Research shows a connection between
vitamin D deficiency and risk of sleep apnea. A lack of vitamin D may also affect the
severity of sleep apnea, with lower D levels linked to more severe cases of OSA. Some good news on the sleep apnea front: research investigating the standard treatment for sleep apnea—CPAP, or continuous, positive airway pressure—has found that
long-term CPAP use may lead to significant increase in vitamin D levels, along with significant improvements to sleep apnea symptoms.

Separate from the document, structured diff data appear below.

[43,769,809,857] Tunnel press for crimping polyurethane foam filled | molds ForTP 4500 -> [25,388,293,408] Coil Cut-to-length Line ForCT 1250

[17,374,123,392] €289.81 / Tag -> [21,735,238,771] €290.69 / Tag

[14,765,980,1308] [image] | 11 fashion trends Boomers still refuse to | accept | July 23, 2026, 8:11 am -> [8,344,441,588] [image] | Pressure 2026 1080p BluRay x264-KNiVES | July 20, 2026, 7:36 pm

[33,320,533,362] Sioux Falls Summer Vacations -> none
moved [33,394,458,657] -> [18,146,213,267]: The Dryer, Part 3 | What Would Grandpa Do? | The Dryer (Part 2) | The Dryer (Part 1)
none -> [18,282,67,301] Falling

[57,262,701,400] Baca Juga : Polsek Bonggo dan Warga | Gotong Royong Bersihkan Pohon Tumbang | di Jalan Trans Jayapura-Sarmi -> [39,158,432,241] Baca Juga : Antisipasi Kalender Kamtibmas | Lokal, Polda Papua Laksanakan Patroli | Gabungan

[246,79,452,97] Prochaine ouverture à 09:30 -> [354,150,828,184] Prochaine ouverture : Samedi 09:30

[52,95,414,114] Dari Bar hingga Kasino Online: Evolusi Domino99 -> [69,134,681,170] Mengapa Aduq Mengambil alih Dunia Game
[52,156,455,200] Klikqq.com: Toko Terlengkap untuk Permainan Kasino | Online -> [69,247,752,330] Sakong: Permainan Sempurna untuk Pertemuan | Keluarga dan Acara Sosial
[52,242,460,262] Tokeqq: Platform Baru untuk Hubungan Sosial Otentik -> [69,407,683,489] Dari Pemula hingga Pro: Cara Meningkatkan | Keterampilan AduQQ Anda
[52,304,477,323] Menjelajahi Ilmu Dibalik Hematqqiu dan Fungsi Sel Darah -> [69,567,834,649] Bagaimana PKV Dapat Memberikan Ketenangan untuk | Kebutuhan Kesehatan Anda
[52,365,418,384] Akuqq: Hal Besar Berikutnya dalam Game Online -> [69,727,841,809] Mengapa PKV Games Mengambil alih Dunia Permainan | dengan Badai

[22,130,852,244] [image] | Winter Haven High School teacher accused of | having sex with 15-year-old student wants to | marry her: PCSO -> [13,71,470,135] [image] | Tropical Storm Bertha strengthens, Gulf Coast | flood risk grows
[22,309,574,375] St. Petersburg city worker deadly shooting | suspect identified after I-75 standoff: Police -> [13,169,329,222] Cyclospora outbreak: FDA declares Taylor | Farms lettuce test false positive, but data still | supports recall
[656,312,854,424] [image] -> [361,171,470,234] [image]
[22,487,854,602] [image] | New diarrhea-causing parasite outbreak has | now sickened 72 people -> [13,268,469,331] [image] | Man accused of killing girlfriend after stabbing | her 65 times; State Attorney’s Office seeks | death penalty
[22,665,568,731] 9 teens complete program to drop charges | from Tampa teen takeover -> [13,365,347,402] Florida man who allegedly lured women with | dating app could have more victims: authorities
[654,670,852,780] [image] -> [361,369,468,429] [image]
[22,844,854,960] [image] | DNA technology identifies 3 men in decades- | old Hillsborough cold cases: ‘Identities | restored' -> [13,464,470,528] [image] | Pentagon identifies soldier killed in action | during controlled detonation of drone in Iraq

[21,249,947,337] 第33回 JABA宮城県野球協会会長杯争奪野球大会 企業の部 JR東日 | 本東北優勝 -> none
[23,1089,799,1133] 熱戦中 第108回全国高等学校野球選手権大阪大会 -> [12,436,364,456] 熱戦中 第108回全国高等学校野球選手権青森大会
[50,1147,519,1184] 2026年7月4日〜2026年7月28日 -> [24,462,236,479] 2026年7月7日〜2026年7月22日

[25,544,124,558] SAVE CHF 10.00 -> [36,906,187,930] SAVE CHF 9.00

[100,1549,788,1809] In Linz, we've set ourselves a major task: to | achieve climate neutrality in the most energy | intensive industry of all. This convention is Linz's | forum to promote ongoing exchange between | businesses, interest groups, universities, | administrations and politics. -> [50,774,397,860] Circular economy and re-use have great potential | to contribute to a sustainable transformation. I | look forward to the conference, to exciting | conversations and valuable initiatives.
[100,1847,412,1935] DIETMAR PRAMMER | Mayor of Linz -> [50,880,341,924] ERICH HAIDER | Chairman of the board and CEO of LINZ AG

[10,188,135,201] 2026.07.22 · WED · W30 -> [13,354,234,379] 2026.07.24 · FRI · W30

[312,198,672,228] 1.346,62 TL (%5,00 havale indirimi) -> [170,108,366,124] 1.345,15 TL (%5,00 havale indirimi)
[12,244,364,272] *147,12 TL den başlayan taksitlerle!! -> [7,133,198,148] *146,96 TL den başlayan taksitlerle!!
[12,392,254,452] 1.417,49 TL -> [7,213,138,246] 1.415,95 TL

When to take vitamin D: In the case of Vitamin D, the timing is less important that what you take with your supplement. Vitamin D is a fat-soluble vitamin—the body needs the presence of fat in order to absorb D from supplements. It’s best to take vitamin D with a meal, or a snack that includes about 5 grams (roughly a teaspoon) of fat. You can schedule your daily vitamin D dose at any meal of the day, to help prevent a deficiency and to gain the benefits and protections this vitamin delivers to sleep.
Magnolia bark: a gentle sedative
The
bark of the magnolia tree has long been used in traditional medicine to treat sleep issues, protect memory, reduce stress, and help with digestive problems and weight loss. Despite its long history, this natural sleep remedy sometimes gets overlooked.
How magnolia bark works: Magnolia bark is packed with potent natural compounds that have been shown to reduce
inflammation and
lower anxiety, as well as improve symptoms of depression. Improving these conditions can help sleep. Inflammation contributes to problems with sleep, as do anxiety and depression. Bioactive compounds in magnolia bark appear to lower levels of stimulating, alerting, and
stress-inducing hormones adrenaline and
cortisol. Magnolia bark also boosts levels of GABA, a calming, sleep-promoting neurotransmitter. This supplement interacts with the body’s endocannabinoid system,
activating cannabinoid receptors that trigger calming effects on the body and mind.
How magnolia bark helps sleep: Magnolia bark has sedative properties, increasing drowsiness.
Magnolia bark appears to
shorten the time it takes to fall asleep, and increase time spent in both non-REM and REM sleep.
When to take magnolia bark for sleep: Magnolia bark is often taken in capsule and tincture forms. I recommend taking magnolia bark 90 minutes before bed. Because of its sedative effects, magnolia bark should not be taken during the day, when you need to be active, alert, and focused.